How Washington spent the past 20 years recruiting Alex Ovechkin - ESPN
It's no longer enough to draft a franchise player. Now you have to keep him.
Across hockey, you'll often hear the adage: «Even Wayne Gretzky was traded.» But today's NHL has entered a new era — one in which stars have more influence and more tools than ever to shape where they play. Brady Tkachuk forced his way to Florida. Quinn Hughes' future dominated league conversations before he landed in Minnesota. Dylan Larkin's trade request from Detroit is the latest reminder that franchise players expect a say in how their careers unfold.
«I think some organizations aren't lining up with the timeline of certain players,» said Brian MacLellan, president of hockey operations for the Washington Capitals. «You have a little bit of a mismatch and I think people are more assertive about going about it now. I think sometimes it's fair for a player to decide that.»
Which makes Sidney Crosby and Alex Ovechkin feel increasingly like exceptions.
Twenty-one seasons after arriving as the No. 1 pick, Ovechkin signed another one-year contract this summer, extending one of the longest player-franchise relationships in modern professional sports.

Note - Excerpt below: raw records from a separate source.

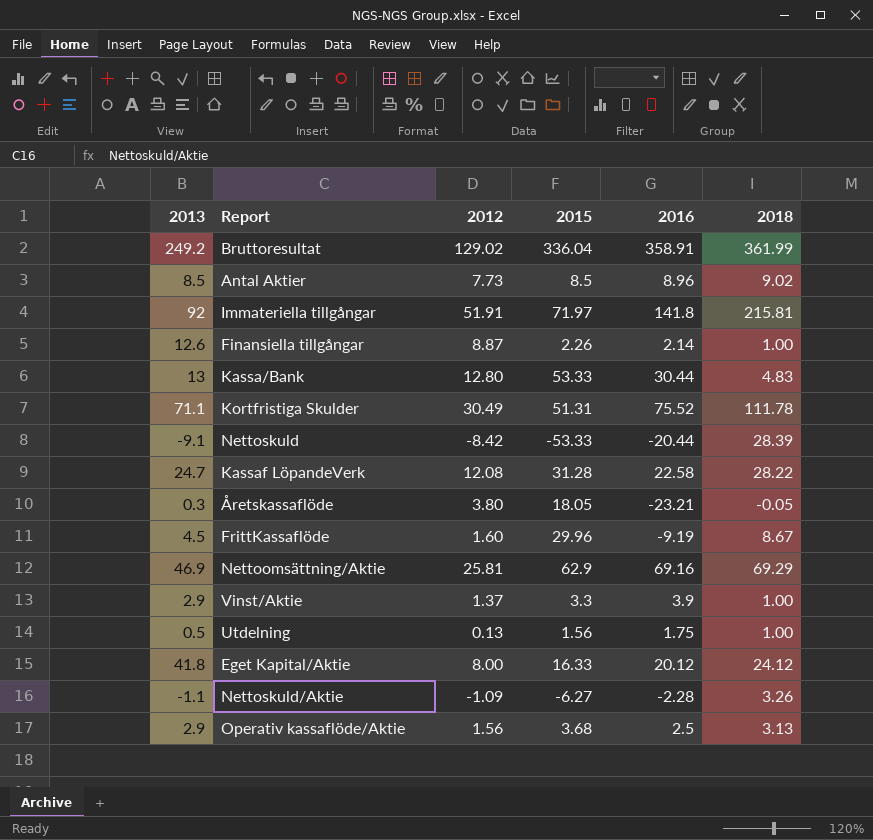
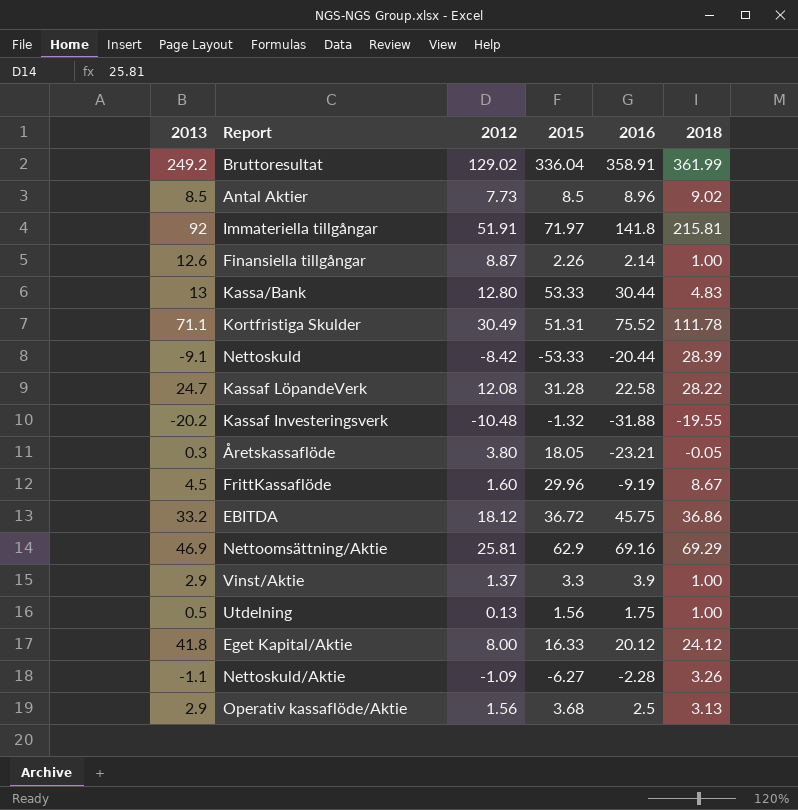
row Kassaf Investeringsverk: none -> -20.2 | -10.48 | -1.32 | -31.88 | -19.55
row EBITDA: none -> 33.2 | 18.12 | 36.72 | 45.75 | 36.86

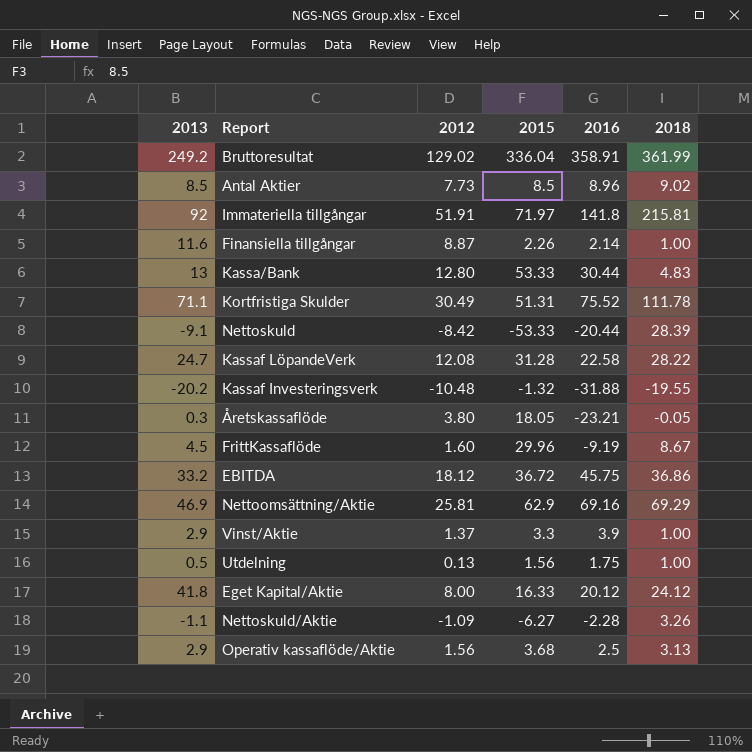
Finansiella tillgångar | 2013: 12.6 -> 11.6

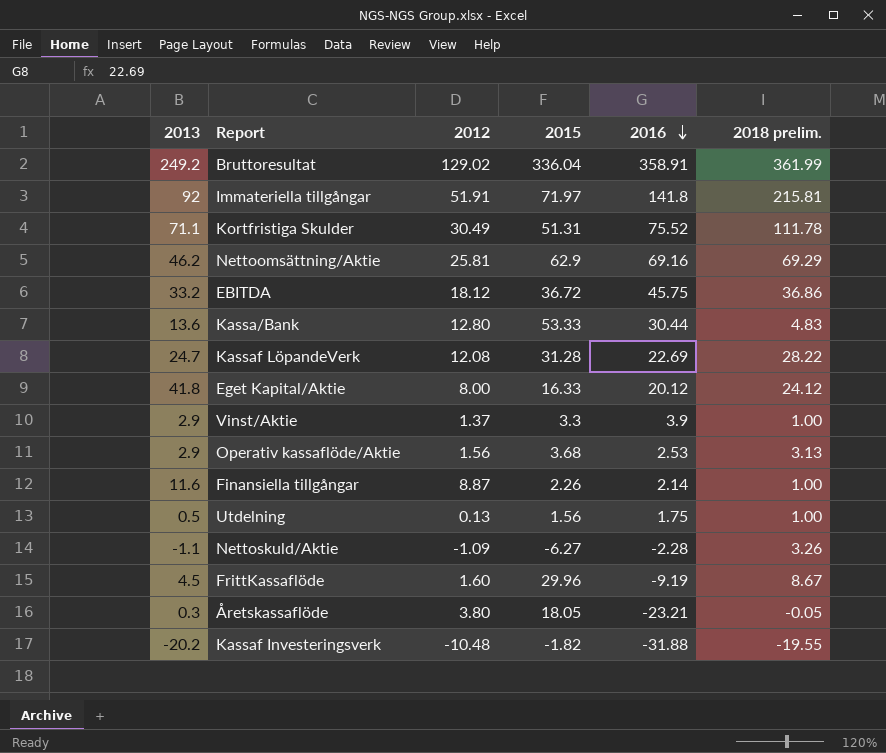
row order: none -> 2016 descending
column name: 2018 -> 2018 prelim.
row Antal Aktier: 8.5 | 7.73 | 8.5 | 8.96 | 9.02 -> none
row Nettoskuld: -9.1 | -8.42 | -53.33 | -20.44 | 28.39 -> none
Nettoomsättning/Aktie | 2013: 46.9 -> 46.2
Kassa/Bank | 2013: 13 -> 13.6
Kassaf LöpandeVerk | 2016: 22.58 -> 22.69
Operativ kassaflöde/Aktie | 2016: 2.5 -> 2.53
Kassaf Investeringsverk | 2015: -1.32 -> -1.82

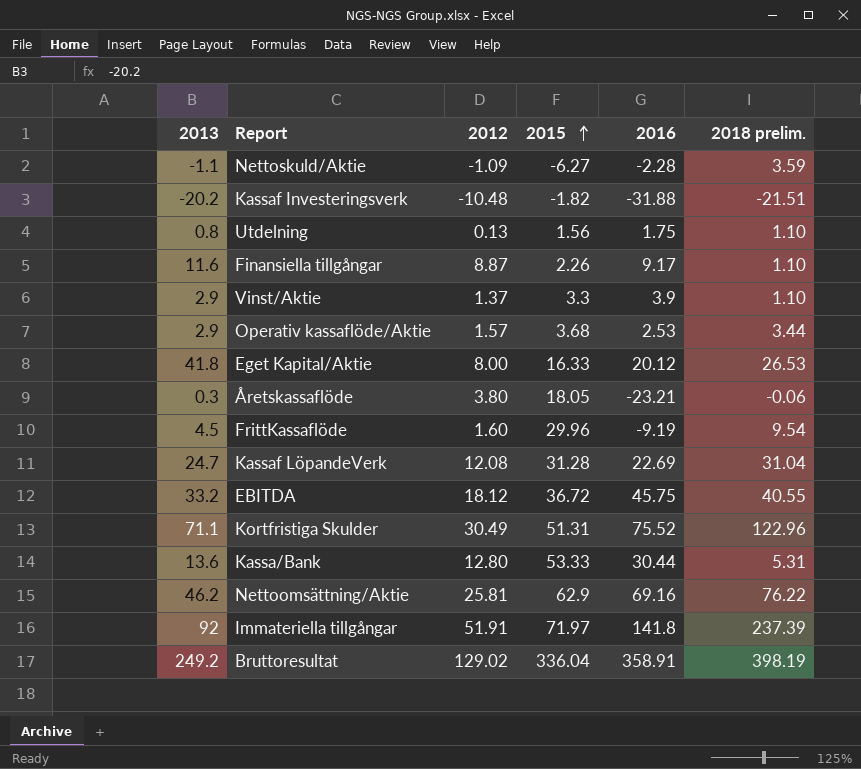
row order: 2016 descending -> 2015 ascending
Nettoskuld/Aktie | 2018 prelim.: 3.26 -> 3.59
Kassaf Investeringsverk | 2018 prelim.: -19.55 -> -21.51
Utdelning | 2013: 0.5 -> 0.8
Utdelning | 2018 prelim.: 1.00 -> 1.10
Finansiella tillgångar | 2016: 2.14 -> 9.17
Finansiella tillgångar | 2018 prelim.: 1.00 -> 1.10
Vinst/Aktie | 2018 prelim.: 1.00 -> 1.10
Operativ kassaflöde/Aktie | 2012: 1.56 -> 1.57
Operativ kassaflöde/Aktie | 2018 prelim.: 3.13 -> 3.44
Eget Kapital/Aktie | 2018 prelim.: 24.12 -> 26.53
Åretskassaflöde | 2018 prelim.: -0.05 -> -0.06
FrittKassaflöde | 2018 prelim.: 8.67 -> 9.54
Kassaf LöpandeVerk | 2018 prelim.: 28.22 -> 31.04
EBITDA | 2018 prelim.: 36.86 -> 40.55
Kortfristiga Skulder | 2018 prelim.: 111.78 -> 122.96
Kassa/Bank | 2018 prelim.: 4.83 -> 5.31
Nettoomsättning/Aktie | 2018 prelim.: 69.29 -> 76.22
Immateriella tillgångar | 2018 prelim.: 215.81 -> 237.39
Bruttoresultat | 2018 prelim.: 361.99 -> 398.19

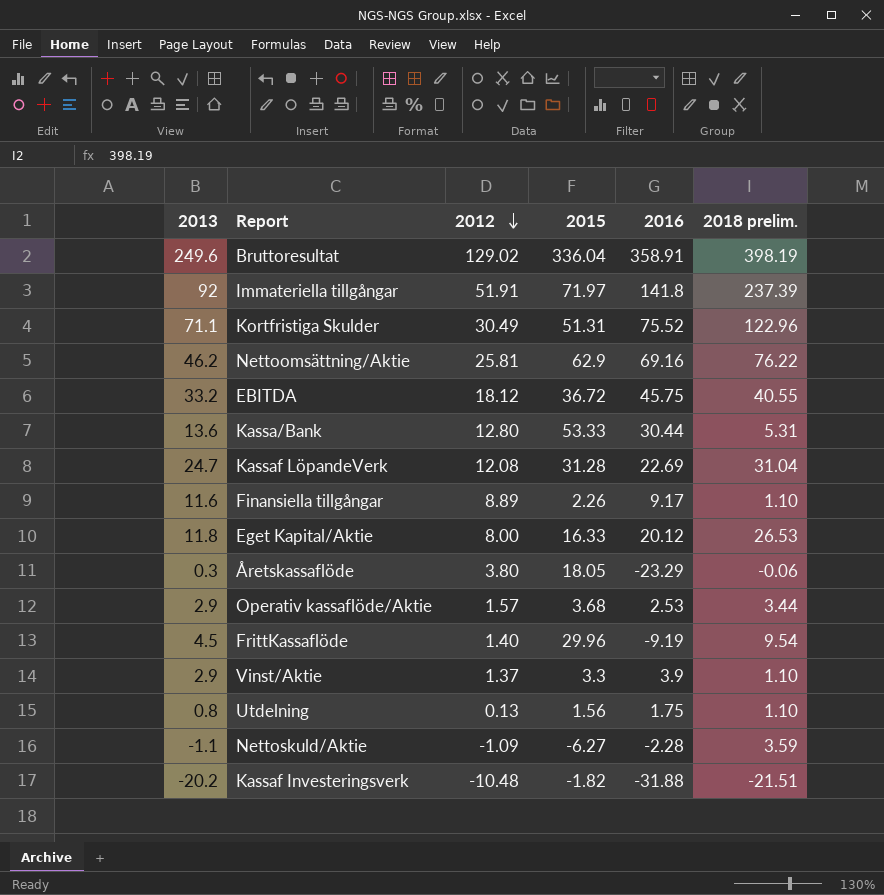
row order: 2015 ascending -> 2012 descending
Bruttoresultat | 2013: 249.2 -> 249.6
Finansiella tillgångar | 2012: 8.87 -> 8.89
Eget Kapital/Aktie | 2013: 41.8 -> 11.8
Åretskassaflöde | 2016: -23.21 -> -23.29
FrittKassaflöde | 2012: 1.60 -> 1.40

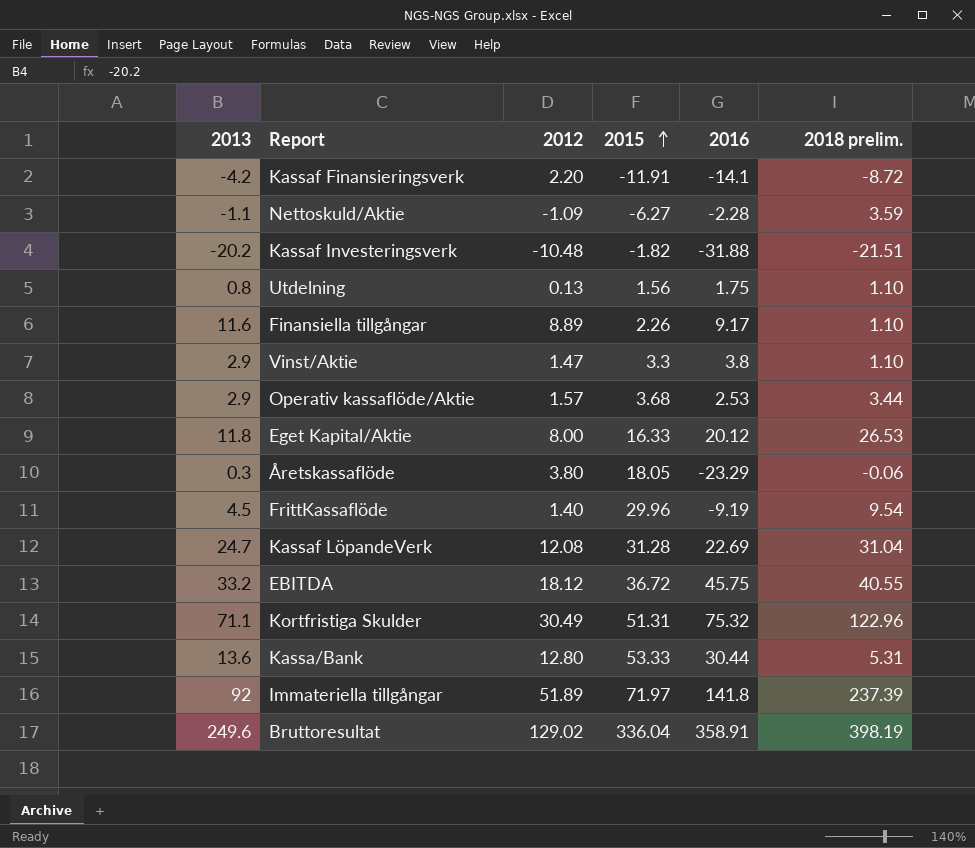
row order: 2012 descending -> 2015 ascending
row Nettoomsättning/Aktie: 46.2 | 25.81 | 62.9 | 69.16 | 76.22 -> none
row Kassaf Finansieringsverk: none -> -4.2 | 2.20 | -11.91 | -14.1 | -8.72
Vinst/Aktie | 2012: 1.37 -> 1.47
Vinst/Aktie | 2016: 3.9 -> 3.8
Kortfristiga Skulder | 2016: 75.52 -> 75.32
Immateriella tillgångar | 2012: 51.91 -> 51.89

How do you build an organization a superstar never wants to leave? From the outside, the explanation seems simple: loyalty, and of course, winning.
But after talking with the people who built that relationship, another answer kept surfacing: trust.
«In the beginning we had to earn his trust,» MacLellan said. «I think we have it now.»
WASHINGTON WASN'T SEARCHING for its next superstar in 2004; the franchise was desperate for relevance. The Capitals had just torn down their roster after a failed attempt to shortcut contention with Jaromir Jagr.